In the year 19 BC, Roman legions arrived in Nijmegen with the aim of conquering the Rhenish territories from the local populations.
In addition to the legionaries themselves, the Roman army required a regular provision of staple supplies in order to keep such a war machine in top condition.
The archaeological evidence for this provision is a myriad of organic remains (i.e. seeds, bones, pollen) as well as ceramic containers such as amphorae.
One of the first military camps at Nijmegen, together with that on the Hunerberg, was Kops Plateau.
This timber fortress - the most northerly military site of the Julio-Claudian period - dating from 12 BC to AD 69, has provided an extraordinary amphora assemblage.

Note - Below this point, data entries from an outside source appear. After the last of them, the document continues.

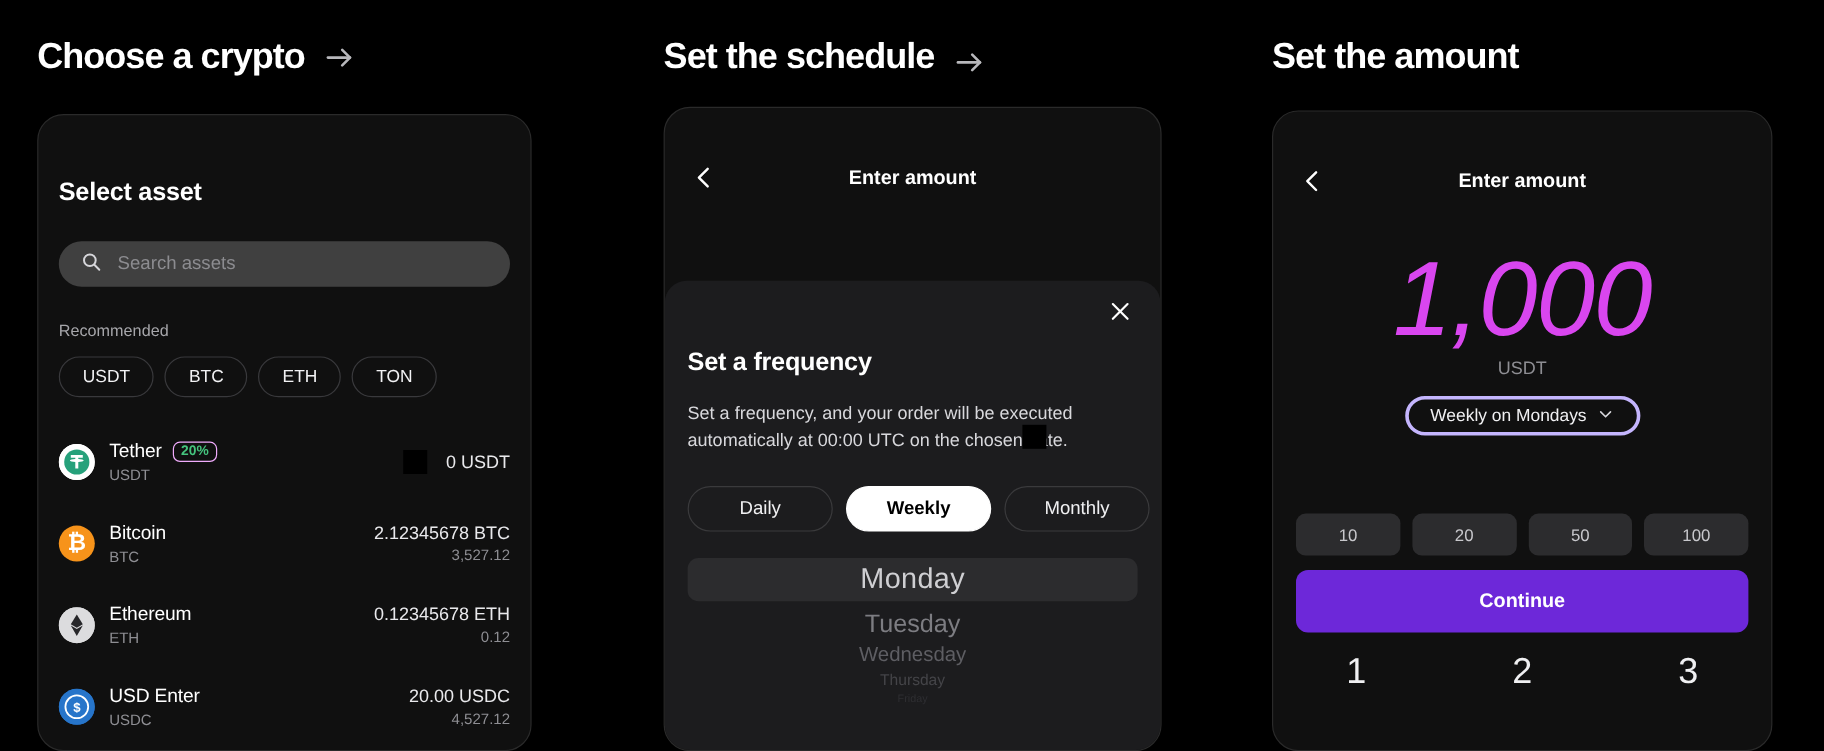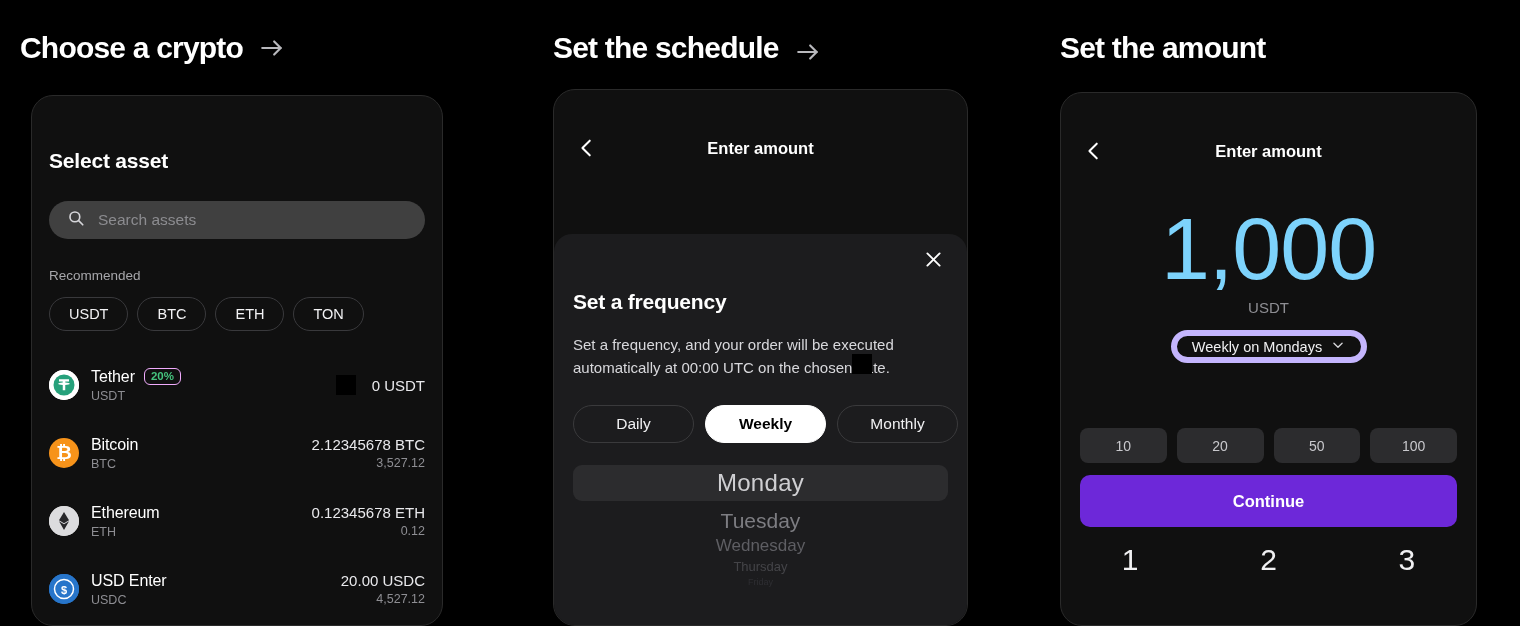"Choose a crypto" div.panel-heading { left: 20px -> 31px }
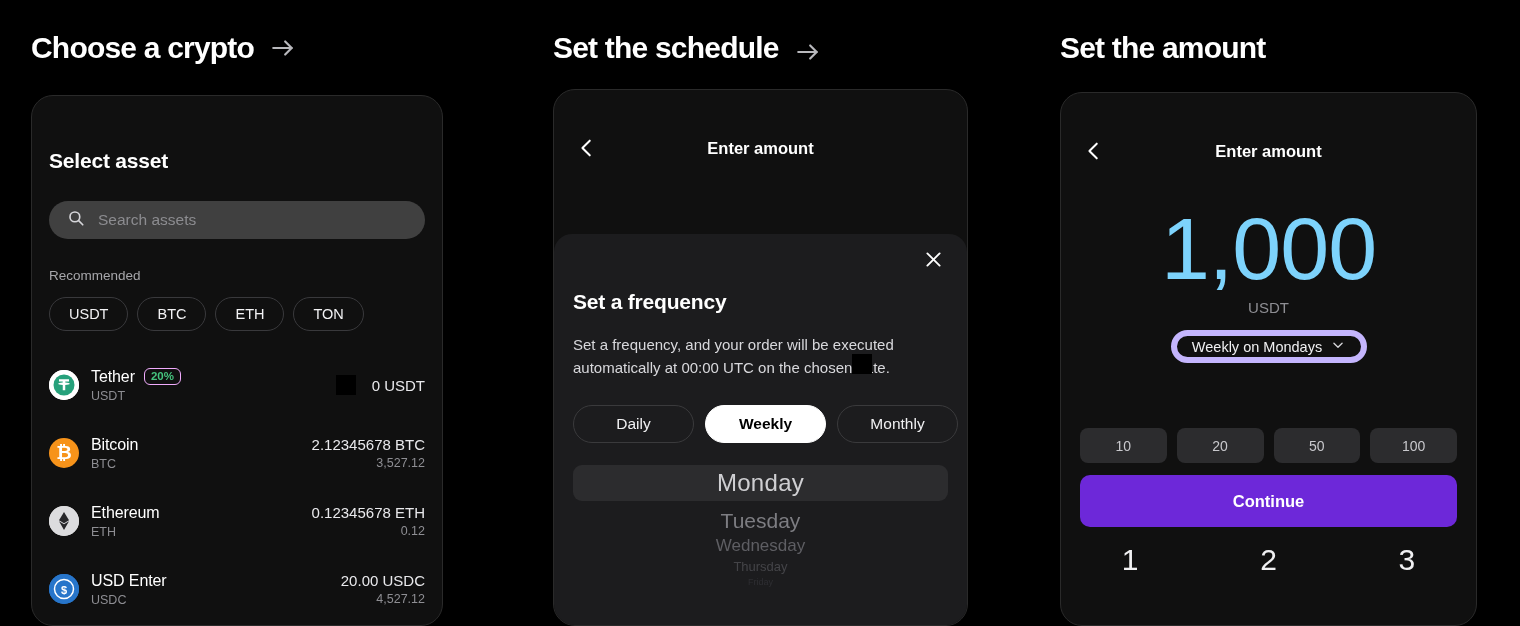"1,000" .amount-big { color: #7dd3fc -> #d946ef; font-style: none -> italic }
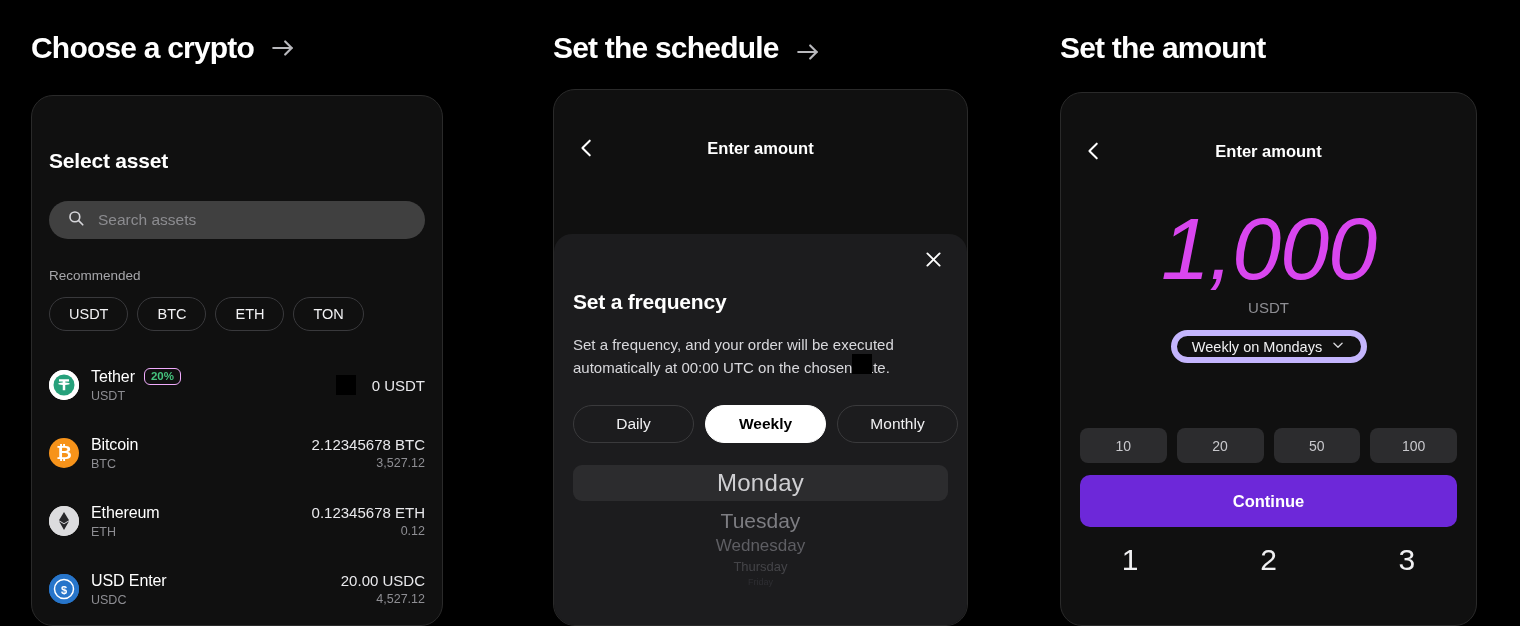"Weekly on Mondays" .freq-select { border: 6px solid #c4b5fd -> 3px solid #c4b5fd }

At a time when most Roman roads were still only projects, this distant military outpost received amphora products from all over the Mediterranean basin - from Palestine to Greece in the east to Baetica and northern Africa in the west as well as from the Italian core.
In addition to amphorae, Kops Plateau also provided a wide repertory of regional vessels whose contents are unknown.
The amphorae from Kops Plateau represent a singular example of Roman military supply in northern Europe at a very early date.
Their analysis sheds light on trading routes in the Atlantic regions, and from Gaul to Germany; indeed also on the Claudian invasion of Britain.